Le bilan des tremblements de terre survenus lundi dans le sud de la Turquie, près de la frontière syrienne, dépasse désormais les 15 000 morts, selon les chiffres publiés à ce jour, dont plus de 12 000 morts sur le sol turc.
L’Autorité de gestion des catastrophes et des urgences (AFAD), qui dépend du ministère turc de l’Intérieur, a déclaré tôt jeudi matin que 12 391 personnes ont perdu la vie en Turquie, tandis que 62 914 ont été blessées, selon l’agence de presse Anatolia.
Quelques heures plus tôt, le président turc Recep Tayyip Erdogan, s’exprimant depuis la province de Hatay – où il s’est rendu mercredi pour rendre visite aux blessés – a qualifié les tremblements de terre de «grande catastrophe».
Lors de sa visite dans la zone touchée par les tremblements de terre, M. Erdogan a souligné que 6 444 bâtiments avaient été détruits. «Nous avons mobilisé toutes nos ressources.
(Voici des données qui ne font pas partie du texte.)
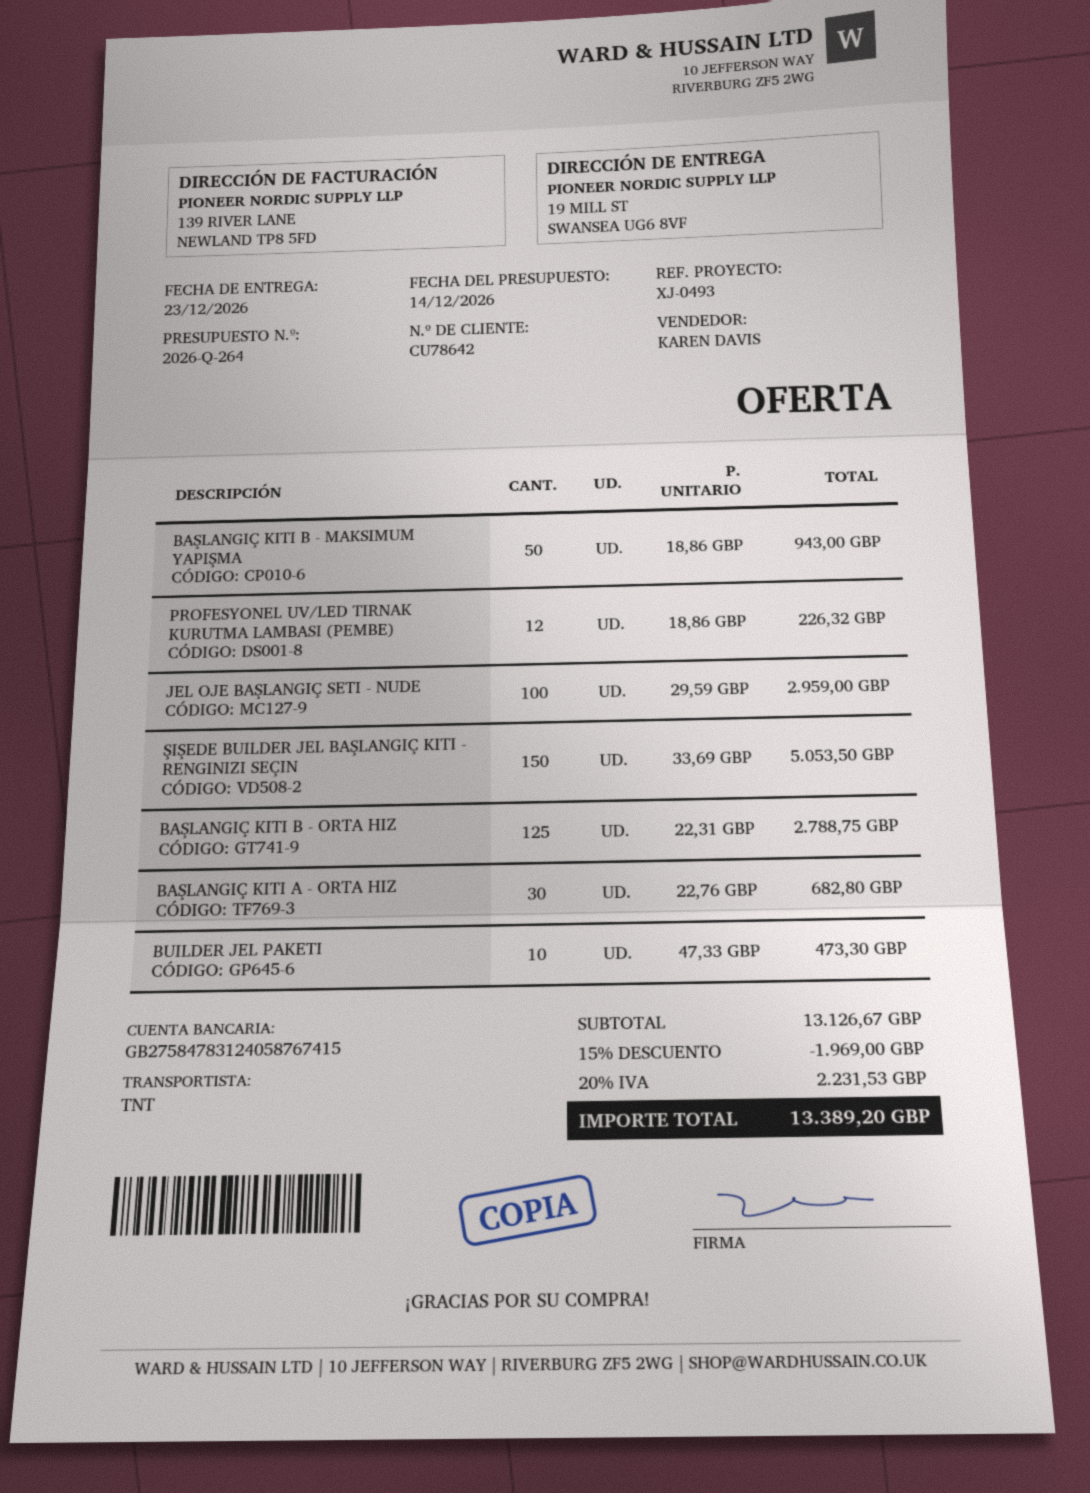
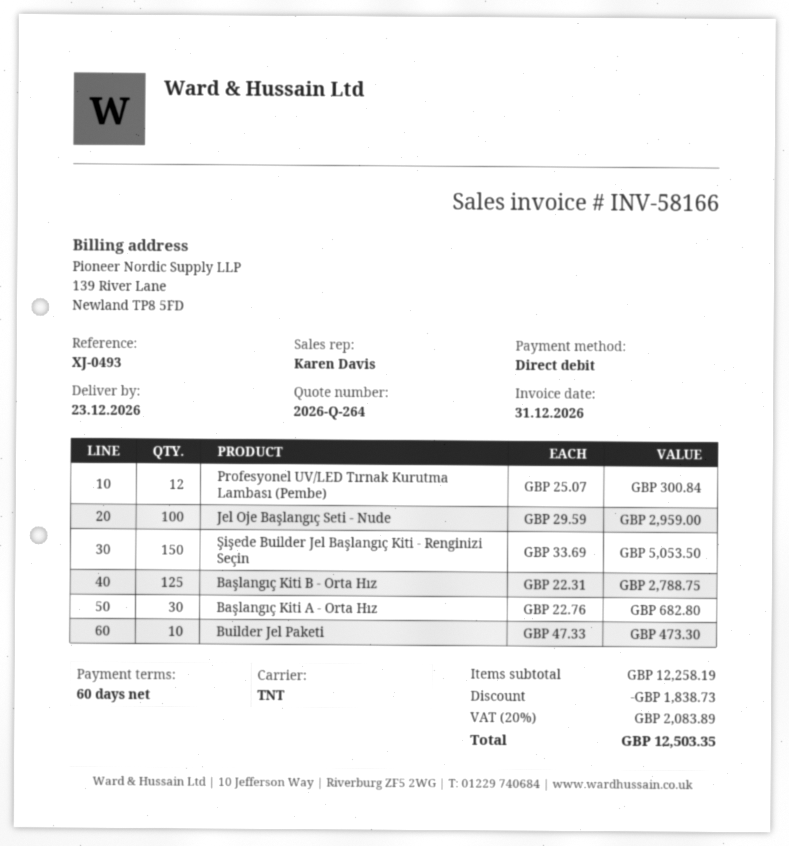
BAŞLANGIÇ KITI B - MAKSIMUM YAPIŞMA: 50 x 18.86 = 943.00 -> none
PROFESYONEL UV/LED TIRNAK KURUTMA LAMBASI (PEMBE): 12 x 18.86 = 226.32 -> 12 x 25.07 = 300.84
subtotal: 13126.67 -> 12258.19
discount: 1969.00 -> 1838.73
tax: 20% = 2231.53 -> 20% = 2083.89
total: 13389.20 -> 12503.35

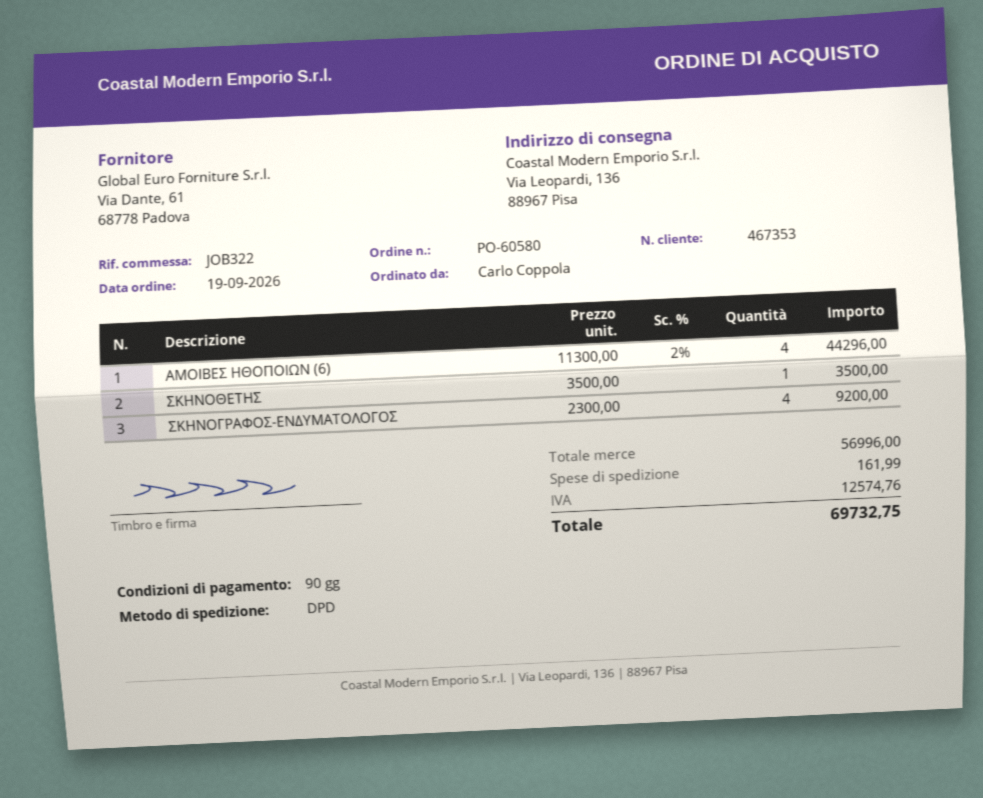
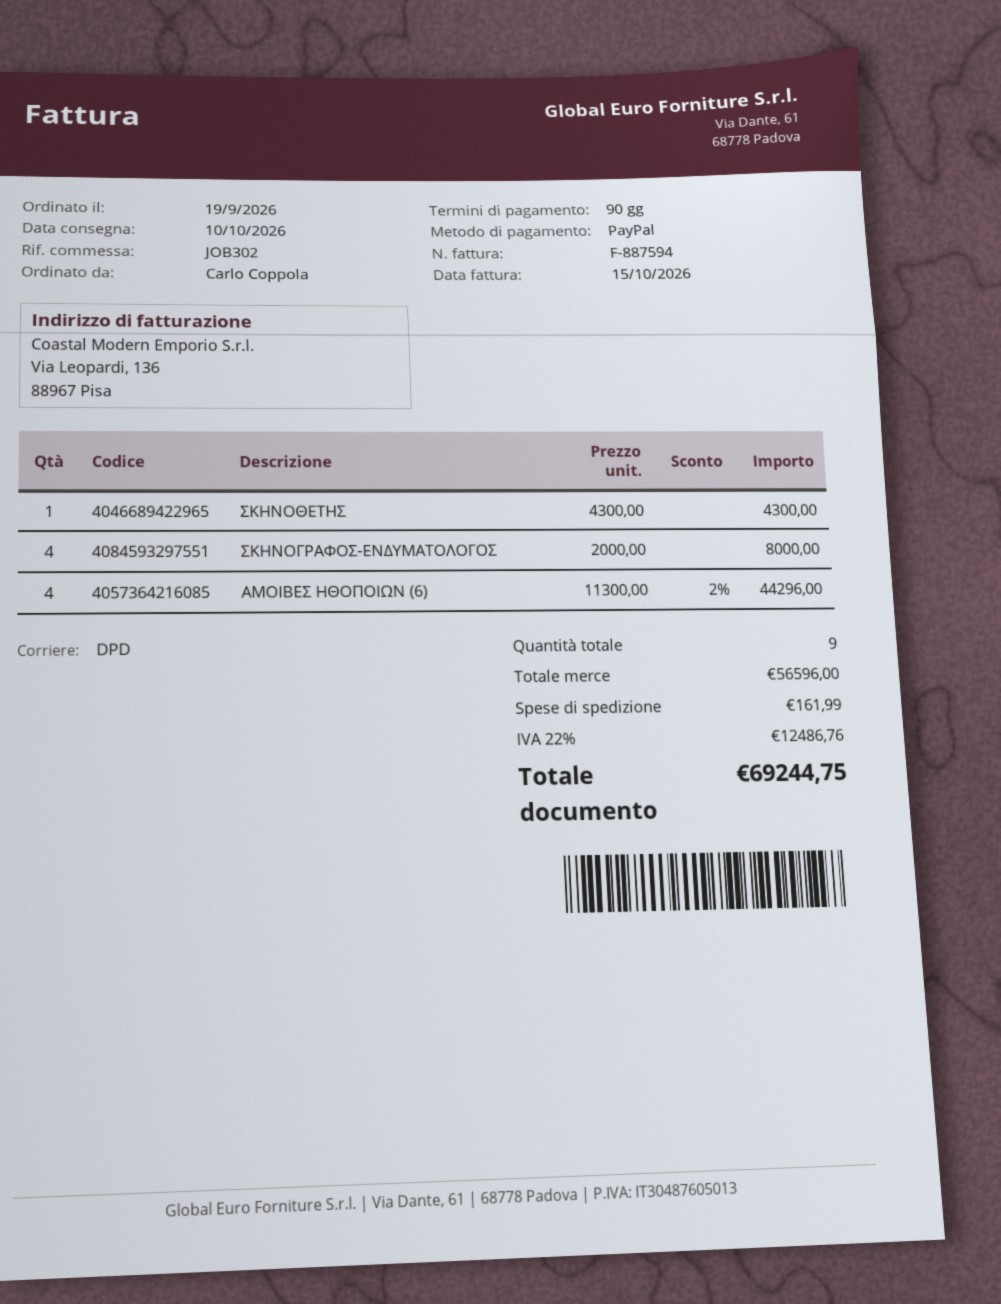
reference: JOB322 -> JOB302
ΣΚΗΝΟΘΕΤΗΣ: 1 x 3500.00 = 3500.00 -> 1 x 4300.00 = 4300.00
ΣΚΗΝΟΓΡΑΦΟΣ-ΕΝΔΥΜΑΤΟΛΟΓΟΣ: 4 x 2300.00 = 9200.00 -> 4 x 2000.00 = 8000.00
subtotal: 56996.00 -> 56596.00
tax: 12574.76 -> 12486.76
total: 69732.75 -> 69244.75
L’État travaille avec les autorités, avec tous ses moyens», a-t-il souligné, avant d’assurer que le travail de recherche et de sauvetage ne s’arrêtera pas «tant qu’il n’y aura plus personne sous les décombres».
L’autorité de gestion des catastrophes et des urgences (AFAD) du ministère turc de l’intérieur a déclaré qu'»après le premier tremblement de terre, 648 autres séismes ont été enregistrés, le plus important étant un tremblement de terre de magnitude 7,6 dont l’épicentre se trouve à Elbistan», avant de confirmer que plus de 98 100 agents, travailleurs d’organisations non gouvernementales, équipes de recherche et de sauvetage et volontaires sont déployés dans les zones touchées. La Turquie a également mis en place un pont aérien pour le transfert de personnel et de matériel depuis Istanbul, Ankara et Izmir.
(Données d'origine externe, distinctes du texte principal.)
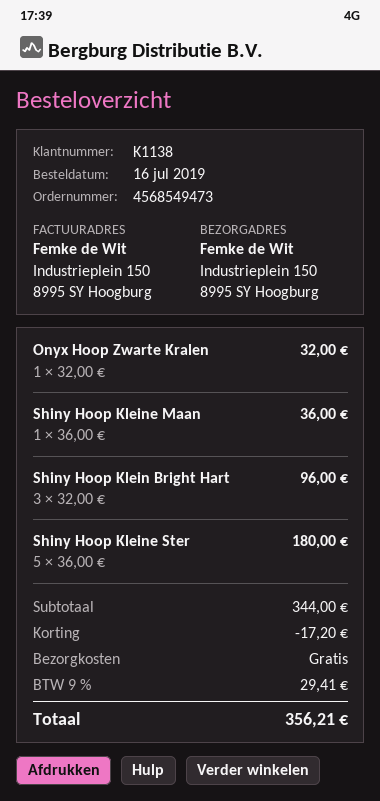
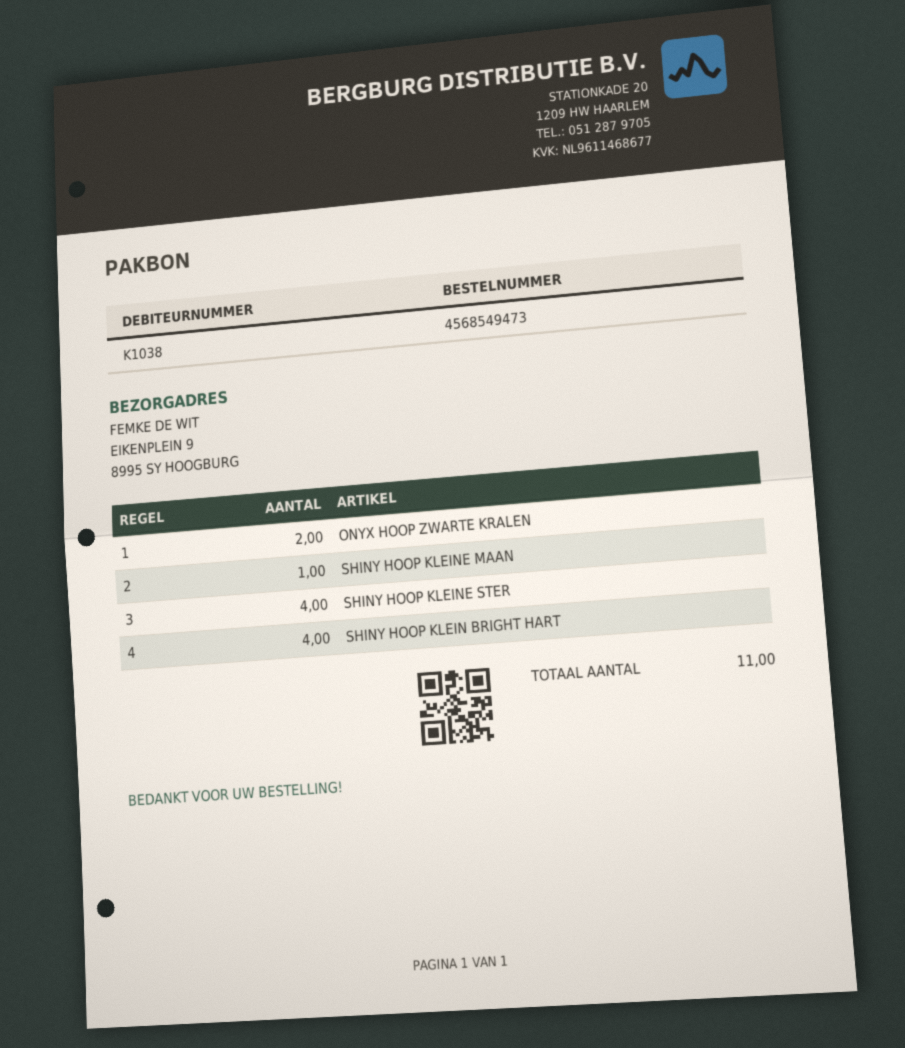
customer number: K1138 -> K1038
ship to: Industrieplein 150, 8995 SY Hoogburg -> EIKENPLEIN 9, 8995 SY HOOGBURG
Onyx Hoop Zwarte Kralen: 1 -> 2
Shiny Hoop Klein Bright Hart: 3 -> 4
Shiny Hoop Kleine Ster: 5 -> 4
Dans ce contexte, le gouvernement a mis en place un centre de gestion de crise au sein du ministère de la défense pour «faire face à cette grande catastrophe» afin d’acheminer le personnel et le matériel de secours par un pont aérien.
Le président turc a déclaré mardi l’état d’urgence pour trois mois dans les dix provinces touchées par les tremblements de terre. «Nous sommes confrontés à l’une des plus grandes catastrophes non seulement de l’histoire de la république, mais aussi de la région et du monde», a-t-il déclaré.
SITUATION EN SYRIE Le séisme a fait 1 262 morts et 2 285 blessés dans les zones de Syrie contrôlées par les autorités, selon le ministère syrien de la Santé, selon l’agence de presse étatique syrienne SANA. Ces chiffres correspondent aux provinces d’Alep, Hama, Lattaquié, Tartous et aux zones d’Idlib tenues par le gouvernement.
«Nous sommes dans une course contre la montre et travaillons avec le maximum d’énergies disponibles et avec la coopération de toutes les parties», peut-on lire dans un communiqué du ministère syrien de la Santé, qui précise que l’exécutif du pays a revu les mesures d’urgence régissant la situation.
Le Premier ministre syrien Husein Arnus s’est rendu mercredi dans la province occidentale de Lattaquié pour superviser les opérations de recherche et de sauvetage dans la capitale provinciale, Lattaquié. Il a été informé par les autorités locales des travaux en cours et a rencontré les habitants du quartier de Raml al Shamali, selon l’agence de presse étatique syrienne SANA.
Outre les chiffres du gouvernement syrien, plus de 1 730 personnes ont été tuées et 2 850 blessées dans les zones tenues par les rebelles dans les provinces d’Idlib et d’Alep (nord-ouest), a indiqué la Défense civile syrienne, connue sous le nom de «Casques blancs», sur son compte Twitter, insistant sur le fait que «le bilan devrait s’alourdir de manière significative alors que des centaines de familles restent coincées sous les décombres plus de 50 heures après le séisme». Enfin, ils ont noté que plus de 360 bâtiments ont été complètement détruits, tandis que plus d’un millier sont «sévèrement détruits».